Pauline was a skilled poet, essayist, reviewer, and food columnist. Her poetry appeared in some of the best literary journals, including Commonweal, Indiana Review, Ohio Review, Southern Poetry Review, and Ploughshares. She published one poetry collection, Starfish (Twelve Winters, 2016), and two chapbooks, Sand & Traffic (Codhill, 2004) and Inchworm Season (Finishing Line, 2010). She nurtured many aspiring student authors and ushered numerous writers, in particular poets, into print as an Associate Editor at Codhill Press.
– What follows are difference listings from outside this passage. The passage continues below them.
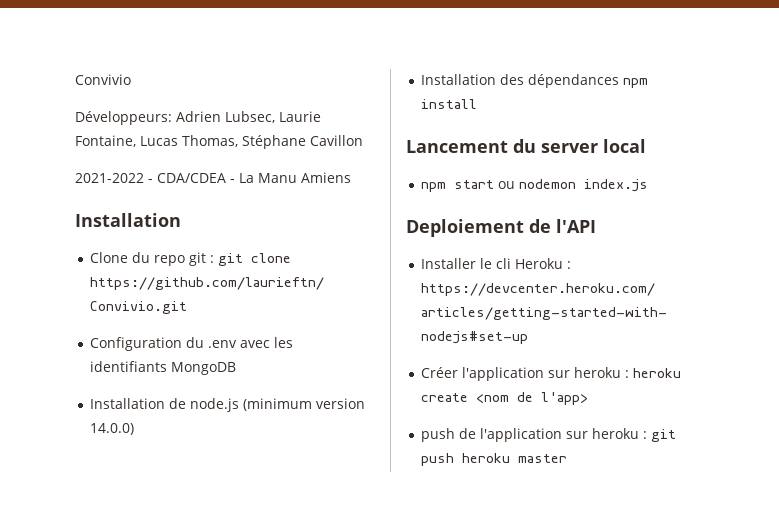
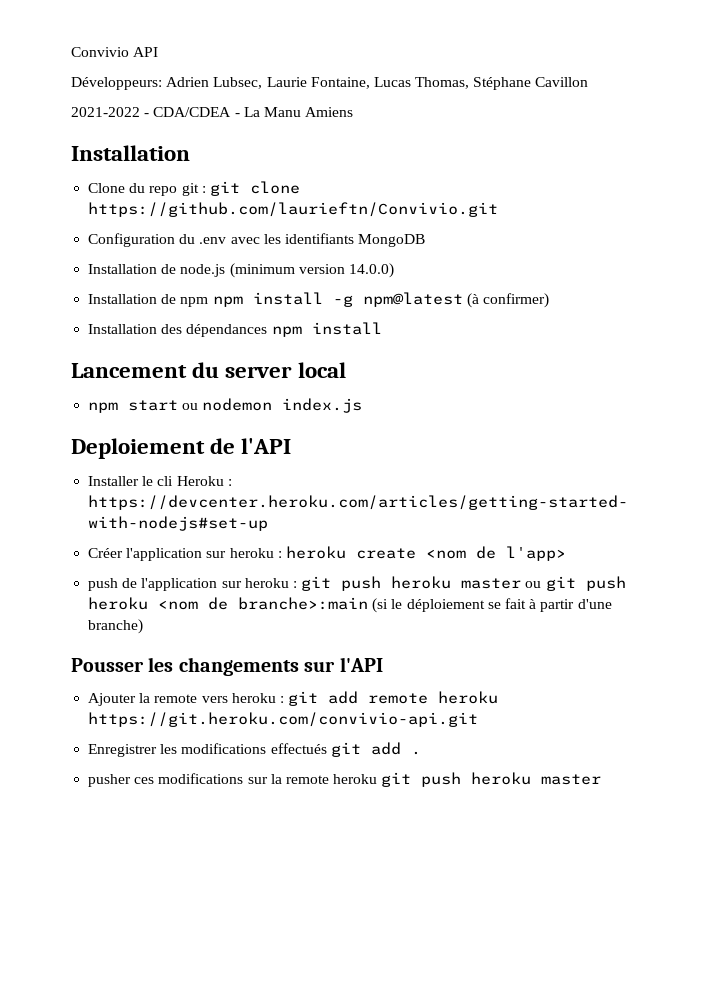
- Convivio
+ Convivio API
+ Installation de npm npm install -g npm@latest (à confirmer)
- push de l'application sur heroku : git push heroku master
+ push de l'application sur heroku : git push heroku master ou git push heroku <nom de branche>:main (si le déploiement se fait à partir d'une branche)
+ Pousser les changements sur l'API
+ Ajouter la remote vers heroku : git add remote heroku https://git.heroku.com/convivio-api.git
+ Enregistrer les modifications effectués git add .
+ pusher ces modifications sur la remote heroku git push heroku master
This volume reminds me very clearly what Pauline gave of herself; her generous heart, her knowledge, her strong opinions, her determination, her irreverent humor, her time, her perfect verse, her perfectionist vision, and her belief in and highest respect for the genre of poetry, whether observational, or witty, or dead serious, or spiritual, as long as the poem was as Elizabeth Bishop said, “hundreds of things coming together at the right moment.” Poetry, whether worldly in its rhetoric or a sort of canticle, whether ending in epiphany or apocalypse, or elements of both, should “target the depths of human intimacy and loss, reconciled against the vastness of the ocean and infinity of the cosmos—topics derived from personal geography, both literal and of the imagination,” according to Pauline’s essay from Reflecting Pool: Poets and the Creative Process (Codhill, 2018). This was her own artistic vision. My hope is that the poems in this volume may perform some of this alchemy for our readers. At the very least, may they honor Pauline’s remarkable life, momentous influence, and bring more readers to her own exceptional poetry. Her piece, “Elements of Style,” featured here, is named for the classic Strunk & White guide to writing lucid prose, and begins: “What if poets had to pick? The ocean or the stars. / A reputation in truth telling or a prize in diplomacy?” (lines 1-2).
Pauline lives on in her colleagues, friends, family, and former students in our love and admiration for her, and for her words. We must speak and think of her often. When we recall an outrageous thing she said over coffee or wine leaving behind her signature bright stain of lipstick, or reflect on the way she would unexpectedly pause mid-conversation and pull a poem from memory, lean into the lines, conjuring awe, she will continue to inspire us: to listen, to pay attention, to celebrate life and art, to be better, to write as well as she believed, no, knew we could, and will—to create truth and beauty wherever possible, simply from having known her.
Note: Some of the above biography was originally composed by Dr. Nancy Johnson & Dr. Stella Deen for a commemorative display exhibited in the Sojourner Truth Library in October 2019.